EXERCISE INSTRUCTIONS » Retype, exactly as they appear below, the lines between the line holding "- Here's some" and the line holding "- Every entity", both ends included.
Start of Block
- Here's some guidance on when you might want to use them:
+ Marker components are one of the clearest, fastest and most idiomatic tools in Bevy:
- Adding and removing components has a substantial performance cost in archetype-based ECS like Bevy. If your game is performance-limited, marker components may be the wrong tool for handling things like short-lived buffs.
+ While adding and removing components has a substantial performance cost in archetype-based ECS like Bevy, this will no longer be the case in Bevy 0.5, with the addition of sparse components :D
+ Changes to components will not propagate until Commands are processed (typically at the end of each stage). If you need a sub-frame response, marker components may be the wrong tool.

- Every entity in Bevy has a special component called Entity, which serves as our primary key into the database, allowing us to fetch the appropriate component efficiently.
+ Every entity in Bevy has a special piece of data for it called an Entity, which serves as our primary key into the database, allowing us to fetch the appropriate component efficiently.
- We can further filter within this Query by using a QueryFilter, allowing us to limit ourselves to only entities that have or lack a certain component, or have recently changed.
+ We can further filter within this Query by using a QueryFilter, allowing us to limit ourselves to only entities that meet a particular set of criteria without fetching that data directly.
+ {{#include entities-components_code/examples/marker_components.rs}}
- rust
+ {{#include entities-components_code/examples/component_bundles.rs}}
End of Block
Start of Block
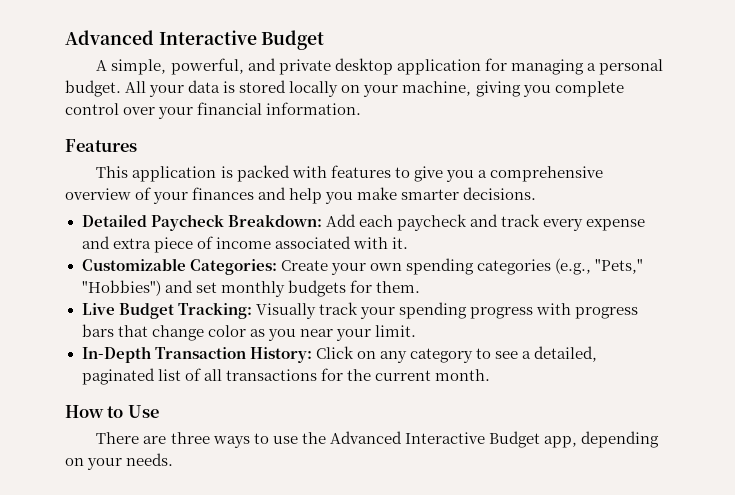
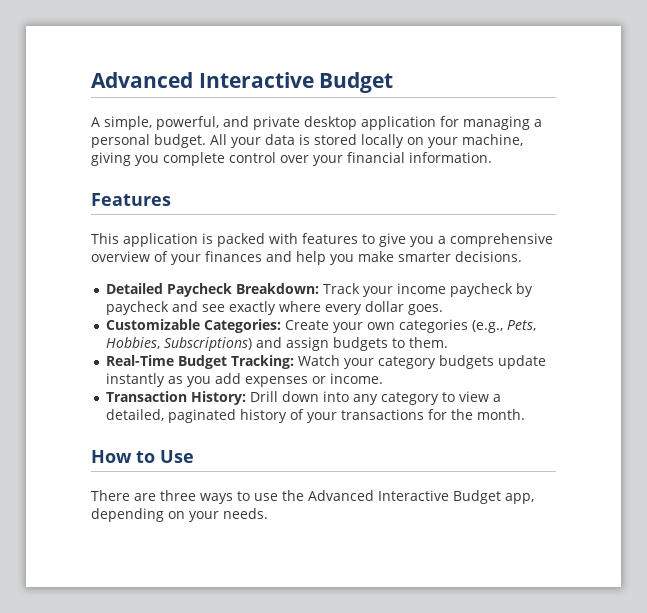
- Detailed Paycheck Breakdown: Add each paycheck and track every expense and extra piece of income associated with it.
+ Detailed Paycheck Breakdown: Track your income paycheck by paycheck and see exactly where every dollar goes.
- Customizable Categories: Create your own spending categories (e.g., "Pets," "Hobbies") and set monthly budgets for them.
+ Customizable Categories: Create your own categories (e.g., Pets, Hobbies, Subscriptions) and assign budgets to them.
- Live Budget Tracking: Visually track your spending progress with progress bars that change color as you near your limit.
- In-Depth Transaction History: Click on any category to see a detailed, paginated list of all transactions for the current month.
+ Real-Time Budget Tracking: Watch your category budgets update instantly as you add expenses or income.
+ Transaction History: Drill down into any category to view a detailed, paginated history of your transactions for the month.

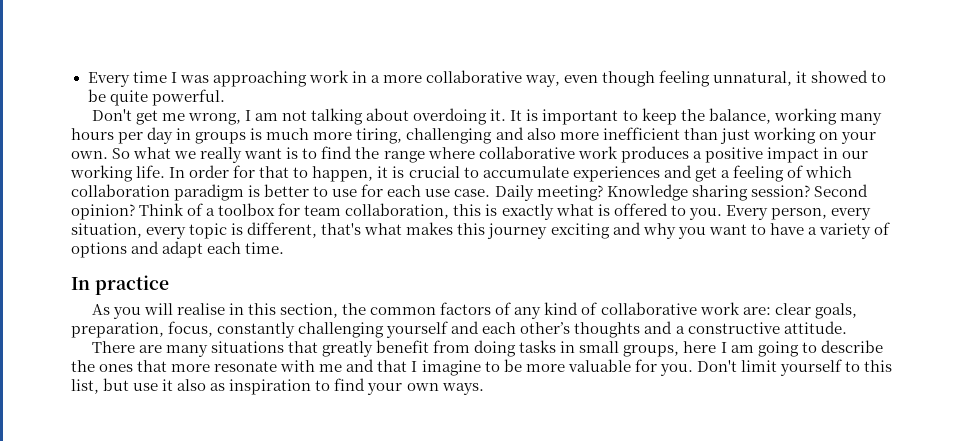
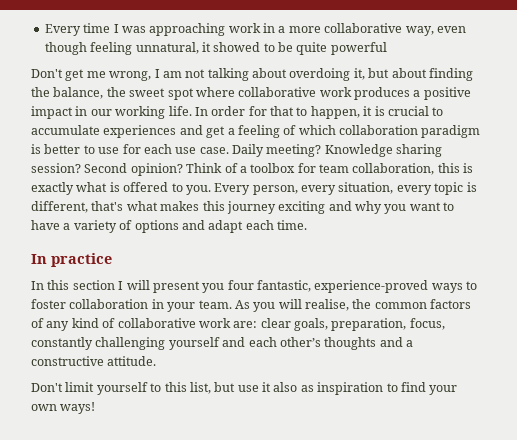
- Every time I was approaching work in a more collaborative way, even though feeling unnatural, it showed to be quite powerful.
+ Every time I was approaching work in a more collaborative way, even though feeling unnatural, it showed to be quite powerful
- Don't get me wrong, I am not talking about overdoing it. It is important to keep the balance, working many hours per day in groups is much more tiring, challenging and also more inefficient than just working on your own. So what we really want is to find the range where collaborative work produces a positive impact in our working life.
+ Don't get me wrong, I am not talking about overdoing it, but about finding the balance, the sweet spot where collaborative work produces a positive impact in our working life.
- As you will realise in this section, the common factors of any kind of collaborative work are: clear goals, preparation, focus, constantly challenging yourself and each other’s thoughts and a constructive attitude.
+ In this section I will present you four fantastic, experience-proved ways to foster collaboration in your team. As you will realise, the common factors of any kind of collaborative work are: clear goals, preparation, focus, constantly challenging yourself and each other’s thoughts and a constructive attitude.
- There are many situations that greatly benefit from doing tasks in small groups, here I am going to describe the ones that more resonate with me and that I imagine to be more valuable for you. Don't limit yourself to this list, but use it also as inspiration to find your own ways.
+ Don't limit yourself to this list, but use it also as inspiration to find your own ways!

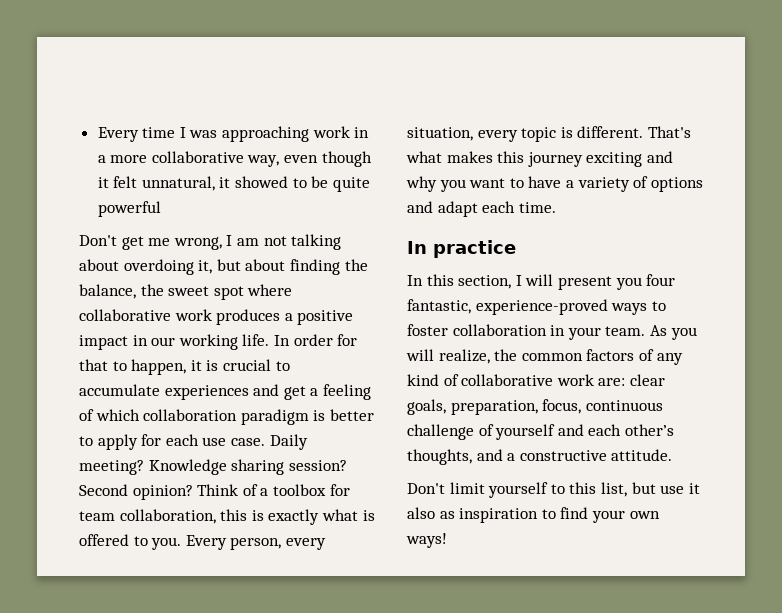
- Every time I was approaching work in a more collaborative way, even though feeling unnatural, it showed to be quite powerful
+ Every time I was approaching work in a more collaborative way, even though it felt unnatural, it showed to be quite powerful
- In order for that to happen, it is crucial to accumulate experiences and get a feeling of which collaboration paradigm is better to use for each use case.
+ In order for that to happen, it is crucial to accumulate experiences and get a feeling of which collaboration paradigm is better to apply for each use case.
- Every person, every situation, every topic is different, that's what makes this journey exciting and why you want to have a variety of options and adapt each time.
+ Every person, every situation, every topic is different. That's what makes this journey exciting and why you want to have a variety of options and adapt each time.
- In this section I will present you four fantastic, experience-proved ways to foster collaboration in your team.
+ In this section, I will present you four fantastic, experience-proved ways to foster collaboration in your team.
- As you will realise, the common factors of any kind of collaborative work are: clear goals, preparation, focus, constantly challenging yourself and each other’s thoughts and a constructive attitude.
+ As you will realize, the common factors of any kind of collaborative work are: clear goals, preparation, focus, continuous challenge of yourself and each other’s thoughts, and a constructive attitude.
End of Block
Start of Block
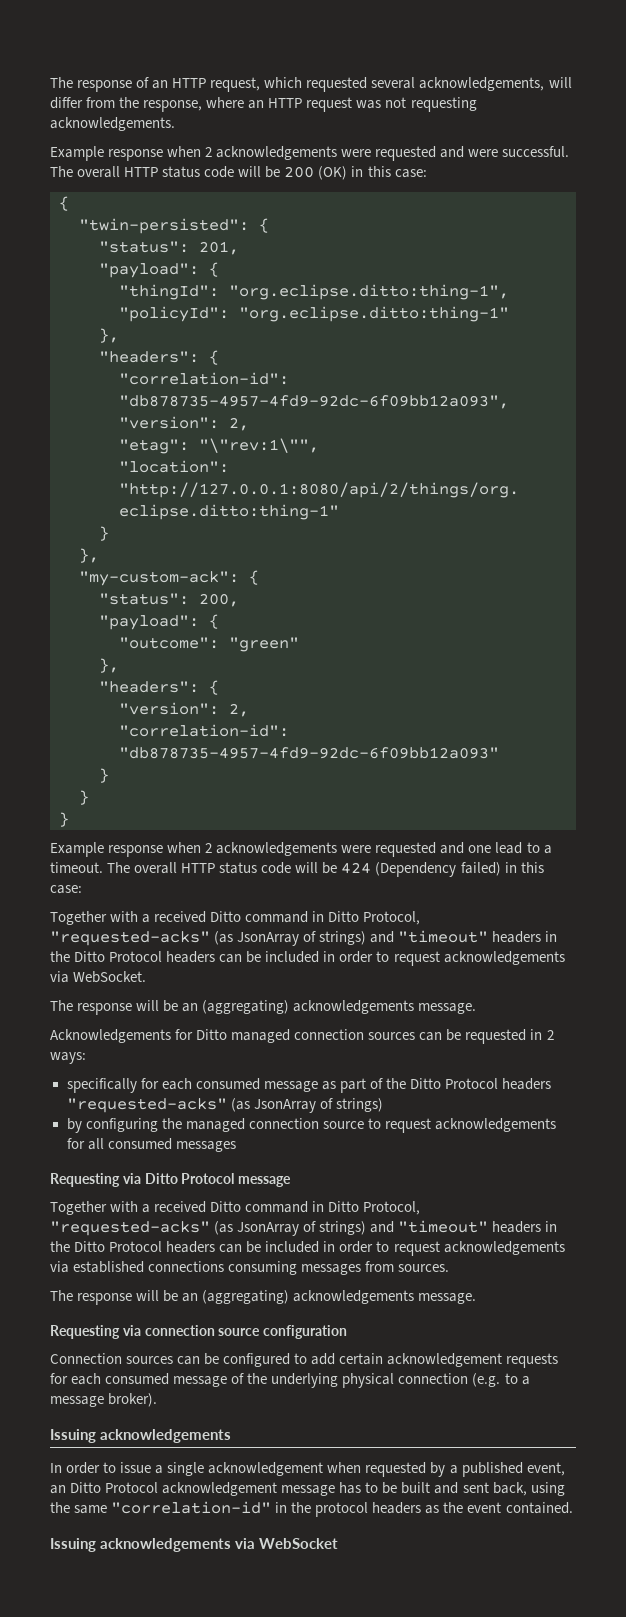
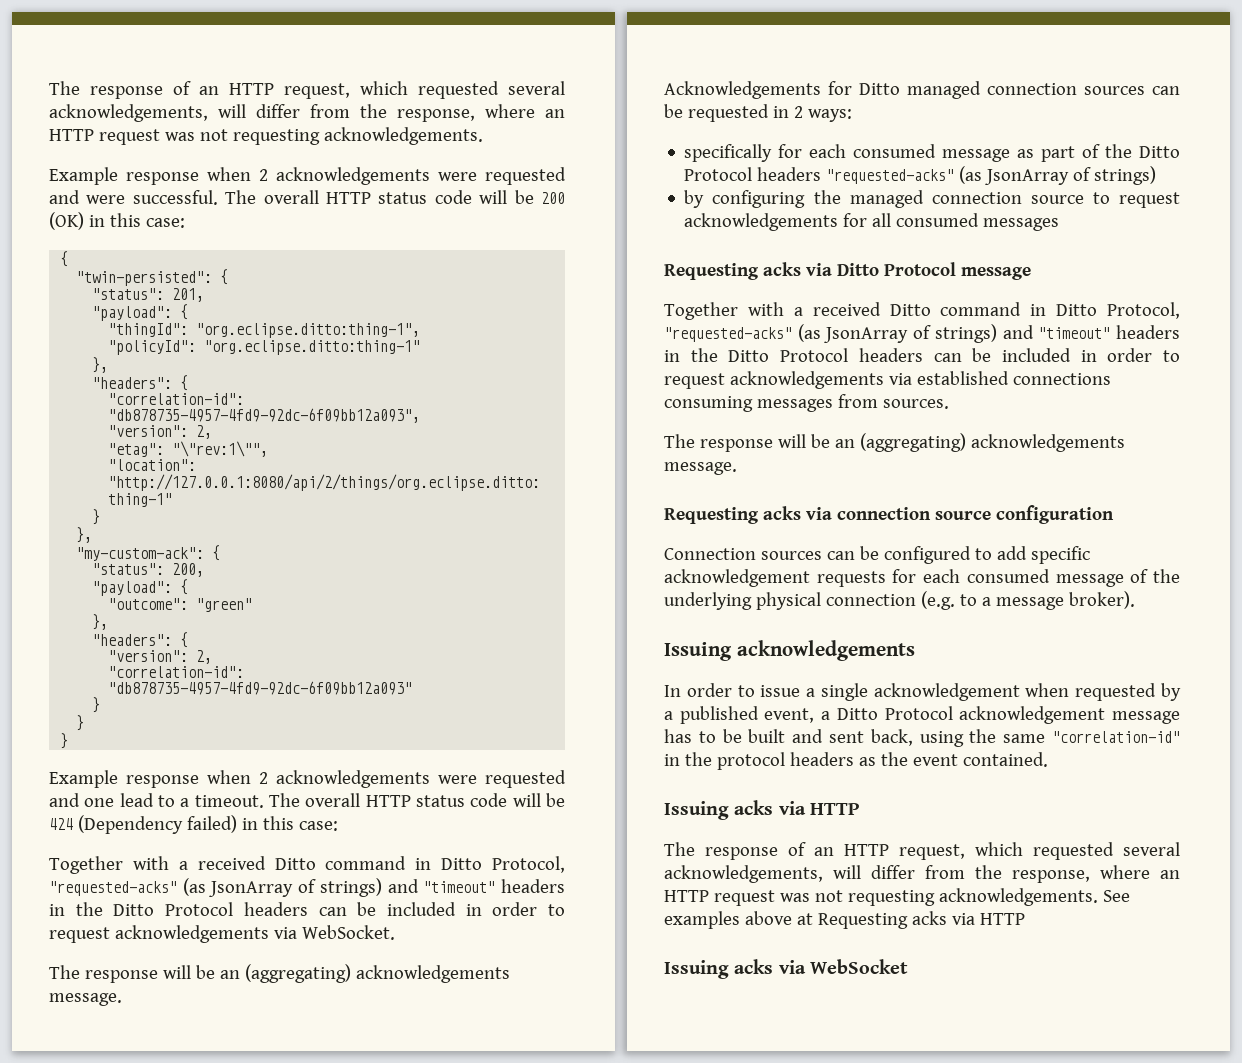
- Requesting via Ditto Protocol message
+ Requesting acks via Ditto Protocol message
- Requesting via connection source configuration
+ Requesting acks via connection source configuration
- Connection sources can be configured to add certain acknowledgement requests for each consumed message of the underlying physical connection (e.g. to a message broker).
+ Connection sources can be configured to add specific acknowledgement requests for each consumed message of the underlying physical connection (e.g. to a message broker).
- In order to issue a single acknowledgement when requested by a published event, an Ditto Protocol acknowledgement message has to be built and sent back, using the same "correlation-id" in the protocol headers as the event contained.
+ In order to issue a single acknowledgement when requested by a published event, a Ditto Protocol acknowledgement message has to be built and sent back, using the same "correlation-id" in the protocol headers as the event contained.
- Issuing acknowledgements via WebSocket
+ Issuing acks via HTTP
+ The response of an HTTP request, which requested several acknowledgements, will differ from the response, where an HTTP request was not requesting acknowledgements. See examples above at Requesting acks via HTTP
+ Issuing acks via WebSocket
End of Block
EXERCISE RESULT »
- Here's some guidance on when you might want to use them:
+ Marker components are one of the clearest, fastest and most idiomatic tools in Bevy:
- Adding and removing components has a substantial performance cost in archetype-based ECS like Bevy. If your game is performance-limited, marker components may be the wrong tool for handling things like short-lived buffs.
+ While adding and removing components has a substantial performance cost in archetype-based ECS like Bevy, this will no longer be the case in Bevy 0.5, with the addition of sparse components :D
+ Changes to components will not propagate until Commands are processed (typically at the end of each stage). If you need a sub-frame response, marker components may be the wrong tool.

- Every entity in Bevy has a special component called Entity, which serves as our primary key into the database, allowing us to fetch the appropriate component efficiently.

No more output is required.